The UTxO in the cardano-api

The Cardano network represents transactions as inputs and outputs of UTxOs (Unspent Transaction Outputs), where the inputs get consumed (if allowed by the provided key/script witnesses) and new outputs get created. A high level explanation of the UTxO model can be found here

A little bit more technically, a UTxO can be seen as a data type containing two elements:

In the cardano-api, the UTxO is defined as a map of these two elements:

newtype UTxO era = UTxO { unUTxO :: Map TxIn (TxOut CtxUTxO era) }

where the TxIn contains the transaction ID and index, and the TxOut the remaining data. In json format, obtained for example with the following cardano-cli command:

cardano-cli query utxo --address ADDR --testnet-magic TESTNET-MAGIC --out-file /dev/stdout
    "d0a10a69b22ab7ff4877150438d1435587a327be52a0d8066a05fdcbf30787a5#0": {
        "address": "addr_test1vp907jcda78gsxzukt54xynfgzgpq634yvp5836qk6nmkxqv64akd",
        "datum": null,
        "datumhash": null,
        "inlineDatum": null,
        "referenceScript": null,
        "value": {
            "lovelace": 10000000

As the definition and the second example show, a UTxO it is a map of TxIns and TxOuts. So being precise, a UTxO is not one unspent transaction output, but arbitrarily many. This can lead to confusion, as normaly when speaking about a UTxO, we mean one unspent transaction output.

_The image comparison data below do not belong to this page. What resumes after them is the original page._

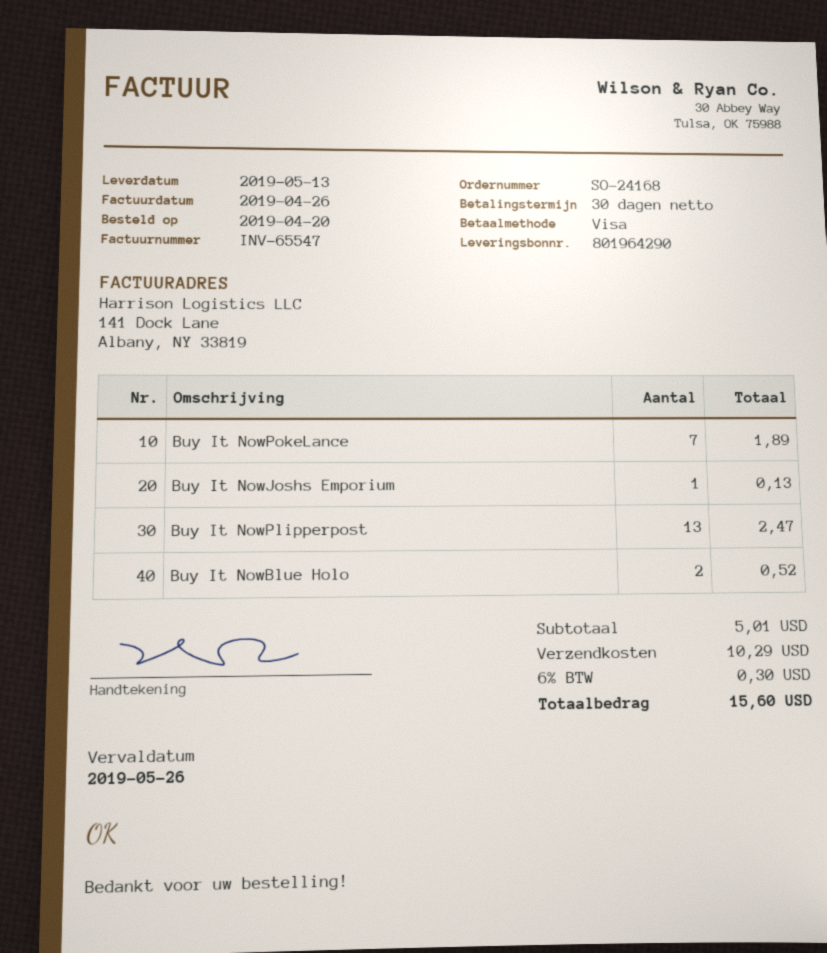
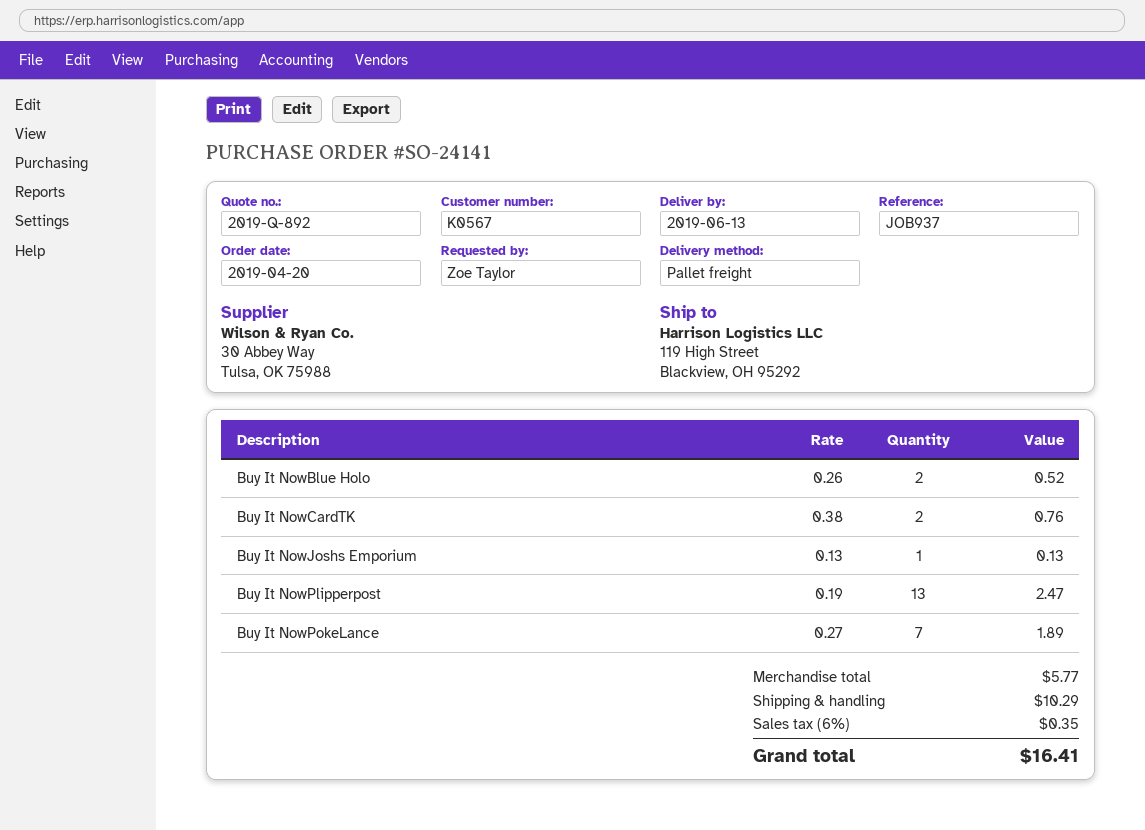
order number: SO-24168 -> SO-24141
delivery date: 2019-05-13 -> 2019-06-13
Buy It NowCardTK: none -> 2 for 0.76
subtotal: 5.01 -> 5.77
tax: 6% = 0.30 -> 6% = 0.35
total: 15.60 -> 16.41

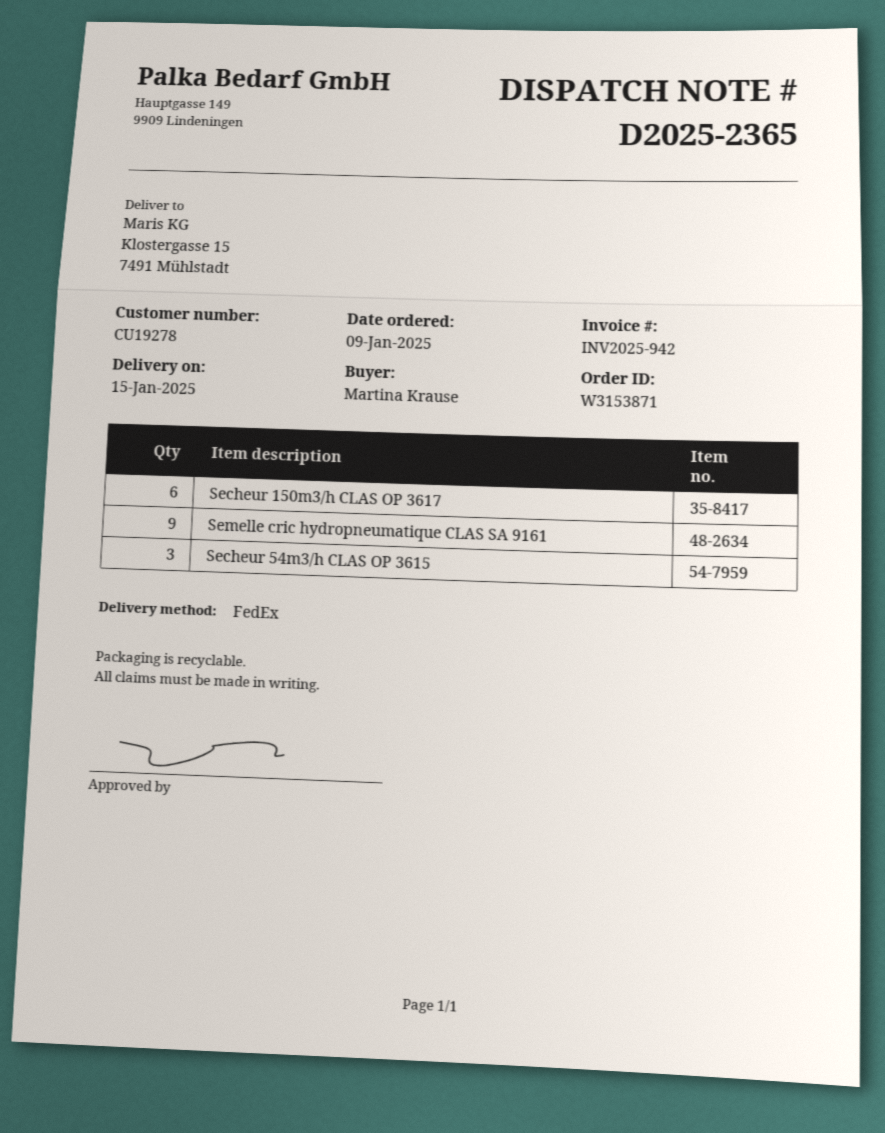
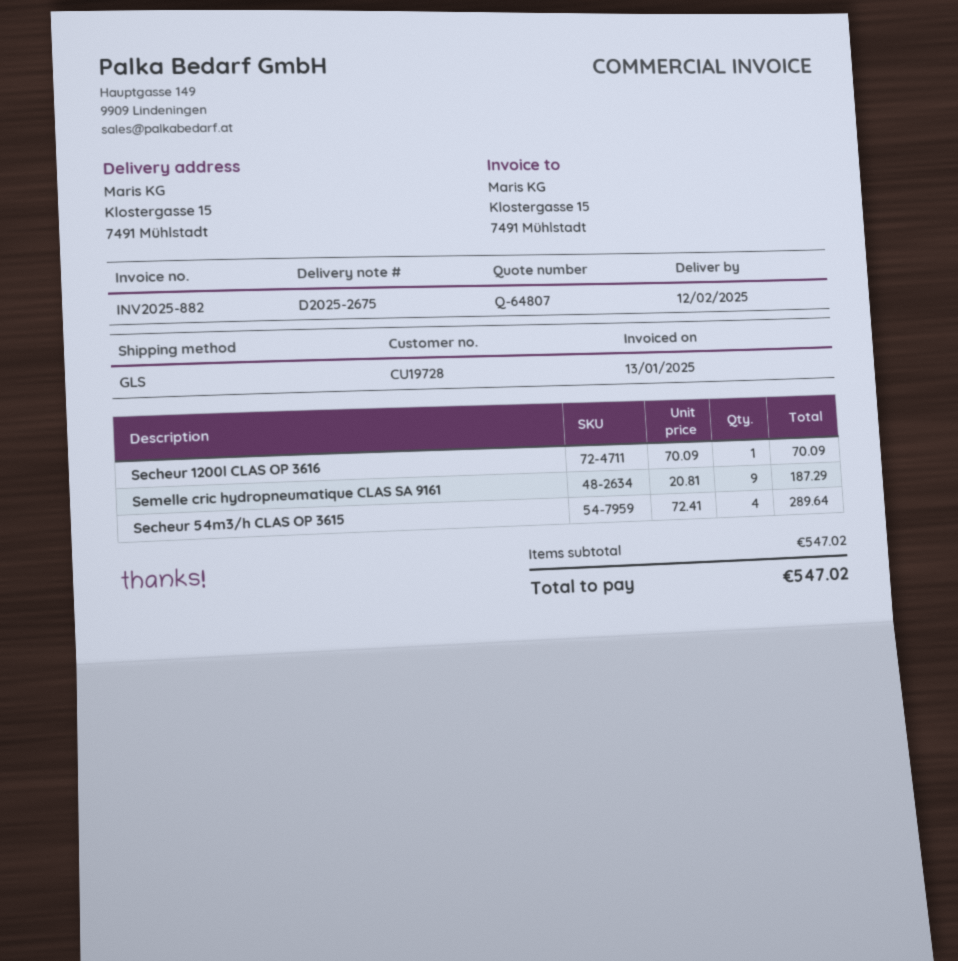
delivery note number: D2025-2365 -> D2025-2675
delivery date: 2025-01-15 -> 2025-02-12
invoice number: INV2025-942 -> INV2025-882
customer number: CU19278 -> CU19728
shipping method: FedEx -> GLS
Secheur 150m3/h CLAS OP 3617: 6 -> none
Secheur 54m3/h CLAS OP 3615: 3 -> 4
Secheur 1200l CLAS OP 3616: none -> 1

In the cardano-cli, the UTxO data type is used mainly for queries. In these, the cardano-api type QueryUTxOFilter is used to filter the query, and with the precise UTxO definition from above in mind, it makes sense that the WholeUTxO filter below means querying the chain for all unspent transaction outputs (which is only advisable on small testnets):

data QueryUTxOFilter =
     -- | /O(n) time and space/ for utxo size n
     -- | /O(n) time, O(m) space/ for utxo size n, and address set size m
   | QueryUTxOByAddress (Set AddressAny)
     -- | /O(m log n) time, O(m) space/ for utxo size n, and address set size m
   | QueryUTxOByTxIn (Set TxIn)

These filters are used by the cardano-cli query utxo command, with the --address option for outputs filtered by the provided addresses and the --tx-in option for outputs filtered by transaction IDs plus indexes.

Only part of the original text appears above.